Experimental Results
One Sender
This can be seen in the black solid line in Figure 3.5b, which represents average participation rates. Additionally, Figure 3.6 shows the frequency at which each message was sent as a function of the sender's signal. This appearance is made more dramatic by Figure 3.5b, which shows senders' average participation rates as a function of their signal.
Two and Five Senders
The best answer to empirical play in the five-sender treatment is increasingly puzzling. This reflects that the receiver makes the correct choice more often (relative to expected value) in the processing of five senders. Error rates were highest (in terms of first-order stochastic dominance) in the five-sender treatments and lowest in the one-sender treatment.
Discussion and Conclusion
In fact, in the five-sender treatment, for two types, the best response was to attenuate (toward the central message, away from sincerity) their signal. Deviations in the relative probabilities of events are the main factor in forming the best response correspondences. Cost density used in laboratory experiments .. a) Probability of participation, conditional on the signal of a sender.
Introduction
CE-QRE approximates well the comparative statics of observed messages across treatments, however we find that the model substantially under-predicts the extent of sincere messages occurring in the data. In the next section, we discuss quantity response equilibria (QRE), CE, and CE-QRE and how the concepts relate to the game presented in Chapter 2. In the appendices we first derive the expected utility in a fully cursed equilibrium and then present code used to generate estimates for our models.
Theory
CE-QRE
In this case, we calculated the fully cursed expected utility of each action as well as the Bayesian expected utility.
Experimental Results
One of the most striking aspects of the figures and of Table 4.3 is the variance in the maximum likelihood estimate of ˆχ across roles and treatments. So every level of curse less than fully cursed will result in the same best response. We estimate ˆλ to be lower in the one-transmitter treatment than in the five-transmitter treatments, but because of the different estimates of χ,.
Discussion and Conclusion
Therefore, by the definition of the pdf of the order statistic (and using the change of variable). Assume that the acceptor and players 2 through N play strategies according to the statement of the proposition. Finally, we want to show that the assumed strategy for the receiver is the best response to the sender's strategies.

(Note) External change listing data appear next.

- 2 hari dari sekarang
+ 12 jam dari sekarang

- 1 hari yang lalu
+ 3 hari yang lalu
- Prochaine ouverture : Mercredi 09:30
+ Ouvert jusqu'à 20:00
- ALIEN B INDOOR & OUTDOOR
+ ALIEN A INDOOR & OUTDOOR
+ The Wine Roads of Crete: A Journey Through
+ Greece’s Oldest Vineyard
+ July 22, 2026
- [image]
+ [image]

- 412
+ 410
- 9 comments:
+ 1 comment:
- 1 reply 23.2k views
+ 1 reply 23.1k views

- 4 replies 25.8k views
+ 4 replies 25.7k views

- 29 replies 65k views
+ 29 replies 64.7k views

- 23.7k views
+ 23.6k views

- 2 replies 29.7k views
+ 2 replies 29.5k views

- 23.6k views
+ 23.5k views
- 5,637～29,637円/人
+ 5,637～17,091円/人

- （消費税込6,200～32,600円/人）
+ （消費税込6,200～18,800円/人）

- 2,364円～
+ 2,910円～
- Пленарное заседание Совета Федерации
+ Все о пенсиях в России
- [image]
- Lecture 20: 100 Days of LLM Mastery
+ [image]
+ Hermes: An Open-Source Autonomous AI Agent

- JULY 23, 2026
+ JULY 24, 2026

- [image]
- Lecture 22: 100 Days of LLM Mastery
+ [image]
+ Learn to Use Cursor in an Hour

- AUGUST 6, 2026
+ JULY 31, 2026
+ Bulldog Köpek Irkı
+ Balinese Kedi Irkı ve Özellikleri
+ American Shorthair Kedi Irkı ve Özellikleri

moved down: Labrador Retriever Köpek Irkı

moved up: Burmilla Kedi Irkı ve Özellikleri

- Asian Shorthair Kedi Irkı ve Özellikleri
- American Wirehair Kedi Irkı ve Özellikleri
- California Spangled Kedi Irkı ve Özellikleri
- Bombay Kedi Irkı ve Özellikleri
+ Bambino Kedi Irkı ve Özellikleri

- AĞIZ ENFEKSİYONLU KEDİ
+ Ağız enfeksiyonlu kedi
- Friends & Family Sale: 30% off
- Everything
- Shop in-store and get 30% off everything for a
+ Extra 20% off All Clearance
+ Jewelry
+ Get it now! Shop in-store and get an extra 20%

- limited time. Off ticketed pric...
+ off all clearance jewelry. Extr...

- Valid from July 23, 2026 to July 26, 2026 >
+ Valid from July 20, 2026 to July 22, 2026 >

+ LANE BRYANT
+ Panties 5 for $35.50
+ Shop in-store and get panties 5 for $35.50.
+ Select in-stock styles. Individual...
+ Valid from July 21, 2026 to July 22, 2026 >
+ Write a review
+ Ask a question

This is the value of the aggregated message that excludes the sender's message, resulting in the aggregated message being exactly M(ˆv)1. The game is exactly the same as in the first part of the experiment.
Chapter 2
The probability of a given joint message was then the sum of the joint message probabilities given the level of participation, weighted by the probability of that level of participation. The idea of the functions was to calculate the probability of each permutation of messages sent in each country of the world in a computationally modest way. It worked by going through the set of feasible messages for each participant, keeping track of the sum of all messages sent and the product of the probabilities of those messages being sent in each condition.